All these goods ware taken from him forceably aboute the 24th of October 1641 by the hands of Gillernew mc Gawran, and Manus mc Gawran, both of the parish of Templeport and Baronie of Tullaha and Countie of Cauan gent. Donnell Ogge mc Gawran of the same gent, Brian Ogge Mc Gawran of the same gent., Brian Ogge Mc Gawran of the same gent, and their followers. And further he cannot depose.
Signum [mark] predicti Martini 13 Jan: 1641
Jur coram nobis 30 Jan: 1641
Roger Puttocke
Will: Hitchcock

The 1652 Commonwealth Survey lists the townland as Mullaghightragh with the proprietor being The Commonwealth of England and the tenant being Lieutenant John Blackforde, both of whom appear as proprietor in several other Templeport townlands in the same survey.

In the Hearth Money Rolls compiled on 29 September 1663 there was one Hearth Tax payer in Munlagh- Cahir McGawran who had two hearths, which indicates a larger house than normal in the townland.

The 1790 Cavan Carvaghs list spells the name as Munlagh, Gleb-lands.

An 1809 map of ecclesiastical lands in Templeport depicts Munlough South.

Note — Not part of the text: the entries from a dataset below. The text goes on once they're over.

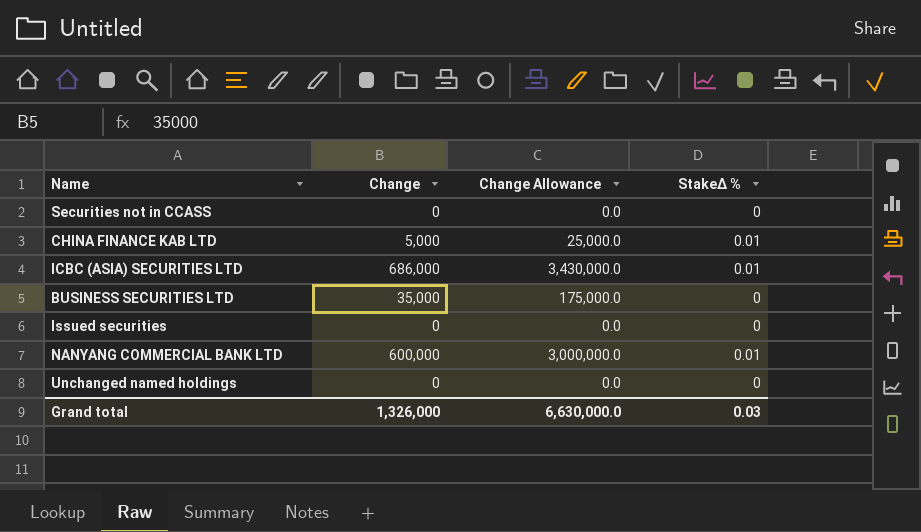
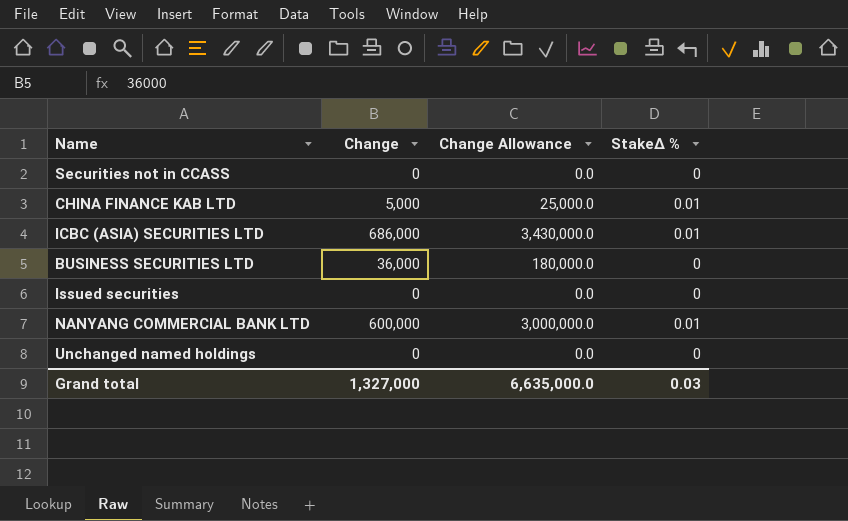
BUSINESS SECURITIES LTD | Change: 35,000 -> 36,000
BUSINESS SECURITIES LTD | Change Allowance: 175,000.0 -> 180,000.0
Grand total | Change: 1,326,000 -> 1,327,000
Grand total | Change Allowance: 6,630,000.0 -> 6,635,000.0

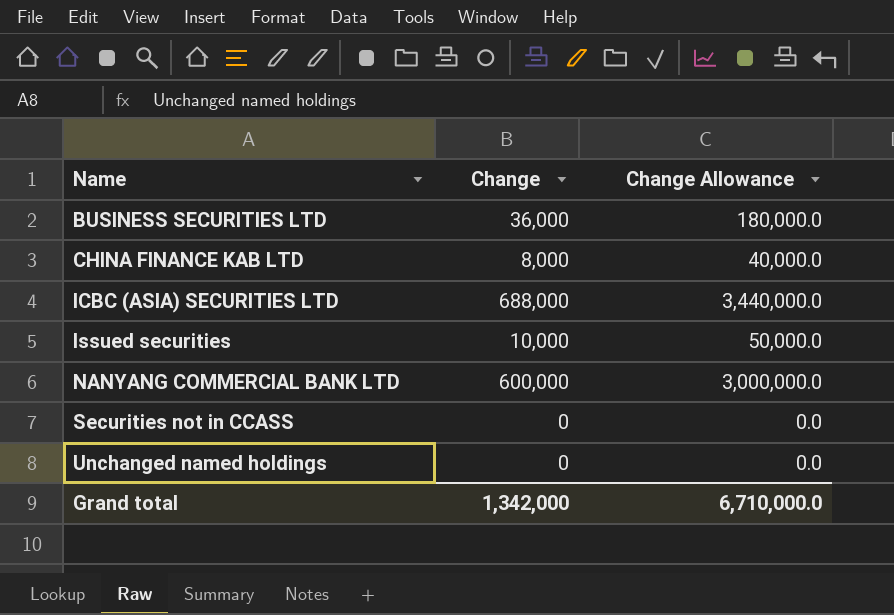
row order: none -> Name ascending
column StakeΔ % | position: 4 -> none
CHINA FINANCE KAB LTD | Change: 5,000 -> 8,000
CHINA FINANCE KAB LTD | Change Allowance: 25,000.0 -> 40,000.0
ICBC (ASIA) SECURITIES LTD | Change: 686,000 -> 688,000
ICBC (ASIA) SECURITIES LTD | Change Allowance: 3,430,000.0 -> 3,440,000.0
Issued securities | Change: 0 -> 10,000
Issued securities | Change Allowance: 0.0 -> 50,000.0
Grand total | Change: 1,327,000 -> 1,342,000
Grand total | Change Allowance: 6,635,000.0 -> 6,710,000.0

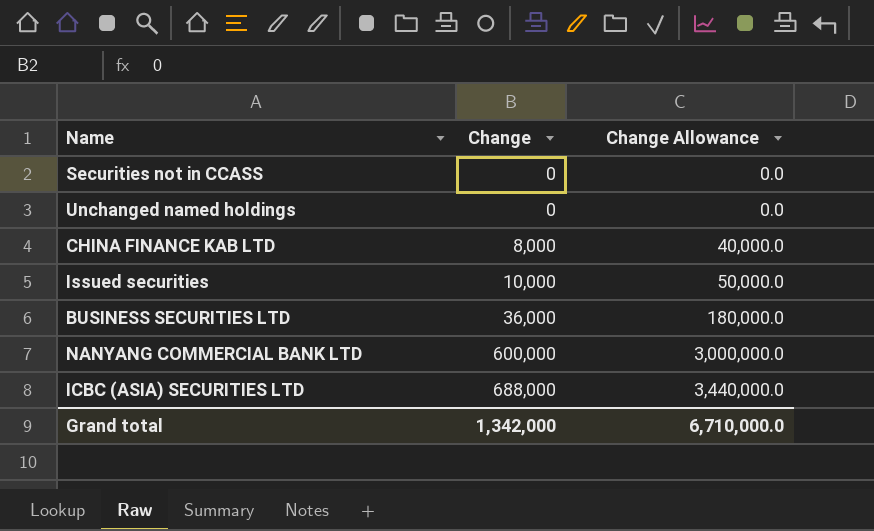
row order: Name ascending -> Change ascending

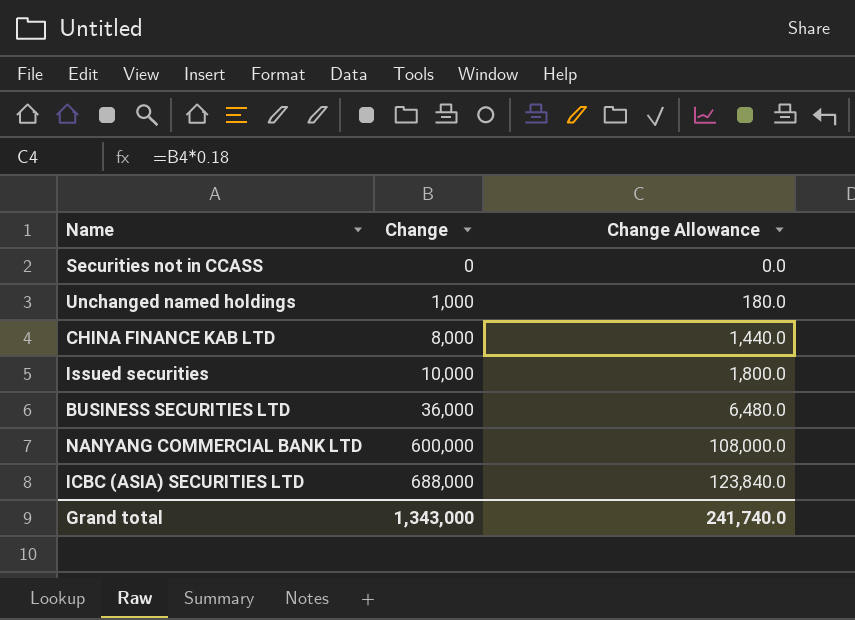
column Change Allowance | formula: [Change] * 5 -> [Change] * 0.18
Unchanged named holdings | Change: 0 -> 1,000
Grand total | Change: 1,342,000 -> 1,343,000
Grand total | Change Allowance: 6,710,000.0 -> 241,740.0

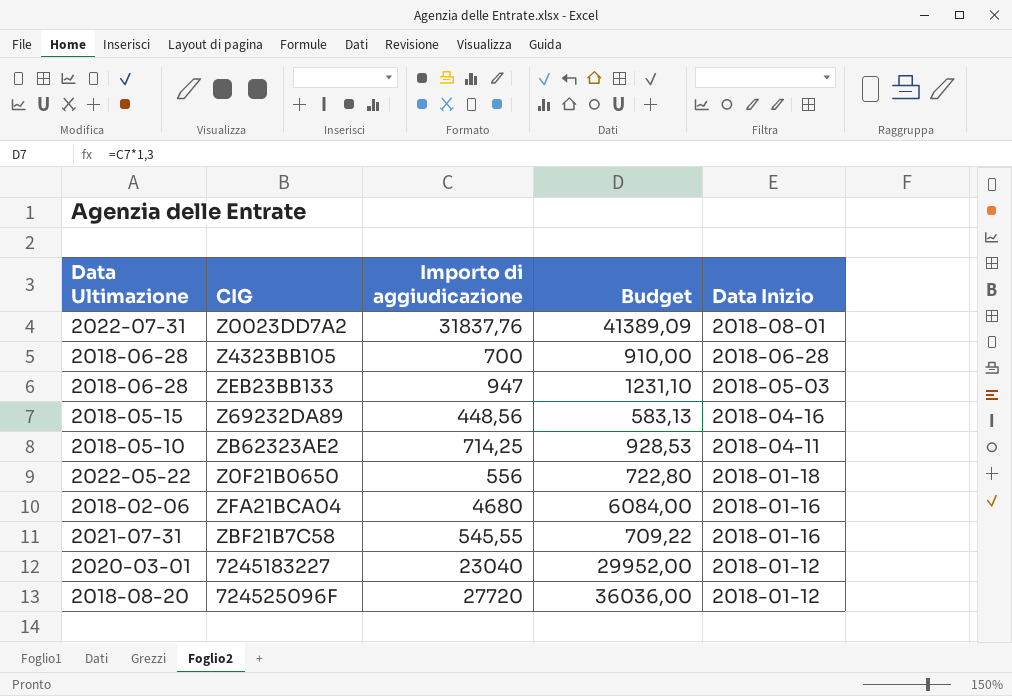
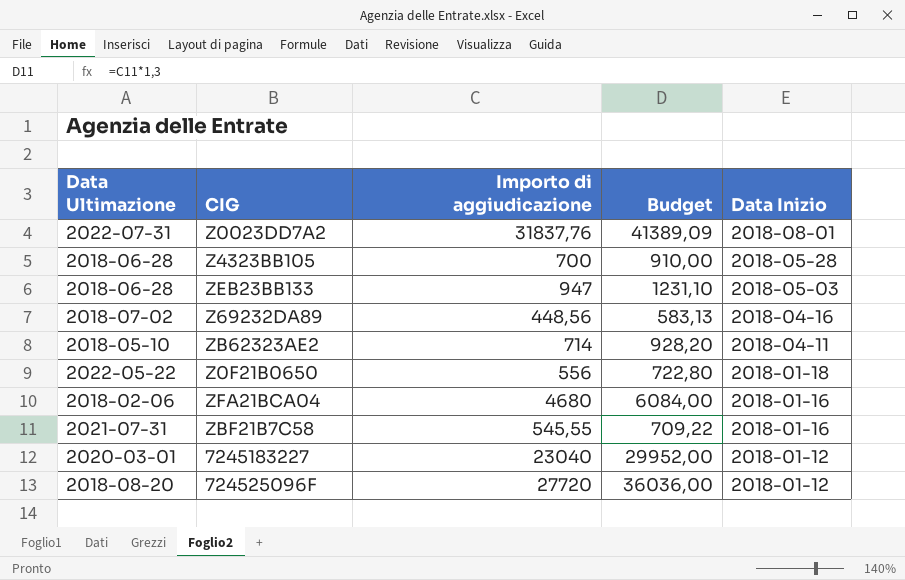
Z4323BB105 | Data Inizio: 2018-06-28 -> 2018-05-28
Z69232DA89 | Data Ultimazione: 2018-05-15 -> 2018-07-02
ZB62323AE2 | Importo di aggiudicazione: 714,25 -> 714
ZB62323AE2 | Budget: 928,53 -> 928,20

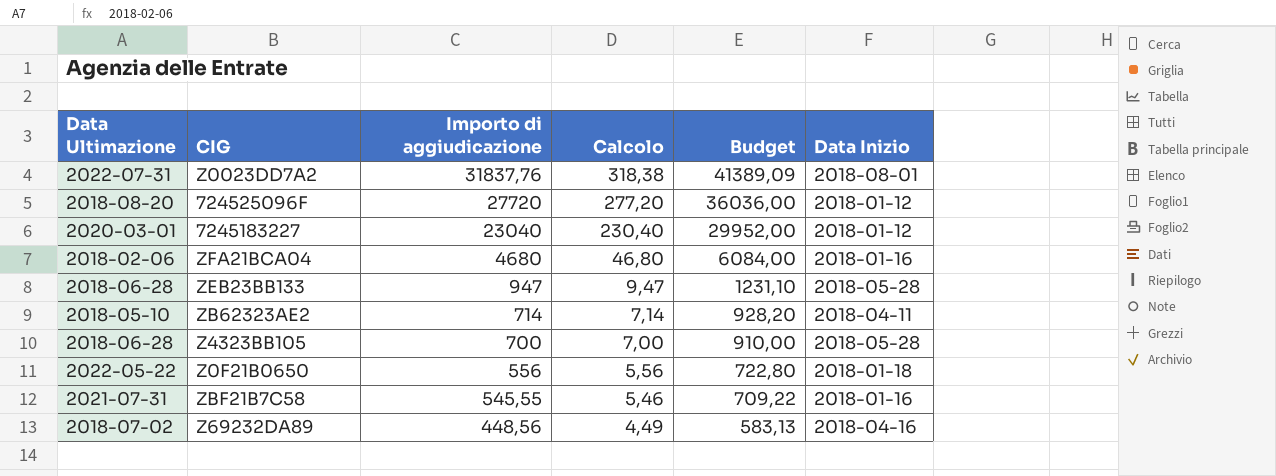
row order: Data Inizio descending -> Importo di aggiudicazione descending
column Calcolo | formula: none -> [Importo di aggiudicazione] * 0,01
ZEB23BB133 | Data Inizio: 2018-05-03 -> 2018-05-28

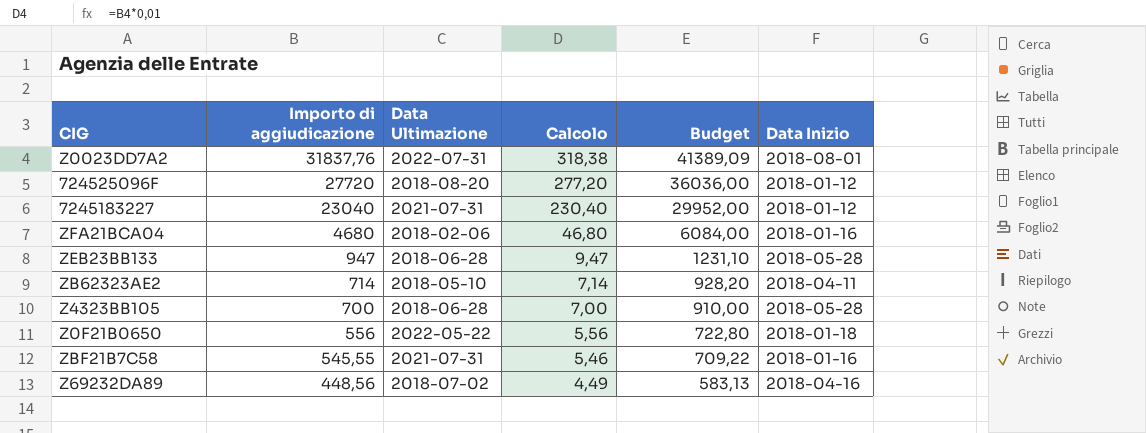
column Data Ultimazione | position: 1 -> 3
7245183227 | Data Ultimazione: 2020-03-01 -> 2021-07-31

The tenant on the land was Mr. Armstrong.

The Tithe Applotment Books for 1827 list twenty eight tithepayers in the townland

The Munlough South Valuation Office Field books are available for December 1839.

Griffith's Valuation of 1857 lists two landholders in the townland.

==Census==

| Year | Population | Males | Females | Total Houses | Uninhabited |
|---|---|---|---|---|---|
| 1841 | 26 | 9 | 17 | 5 | 0 |
| 1851 | 13 | 6 | 7 | 2 | 0 |
| 1861 | 16 | 7 | 9 | 2 | 0 |
| 1871 | 11 | 5 | 6 | 2 | 0 |
| 1881 | 11 | 5 | 6 | 2 | 0 |
| 1891 | 8 | 5 | 3 | 2 | 0 |

In the 1901 census of Ireland, there are two families listed in the townland, and in the 1911 census of Ireland, there is only one family listed in the townland.

==Antiquities==

1. An earthen ringfort (Site number 1028 in "Archaeological Inventory of County Cavan", Patrick O’Donovan, 1995, where it is described as- Marked 'Fort' on OS 1836 ed. Not marked on subsequent eds. Site has been largely levelled leaving only an arc of low bank visible, running from NW-NNE. Situated on the slope of a low hill).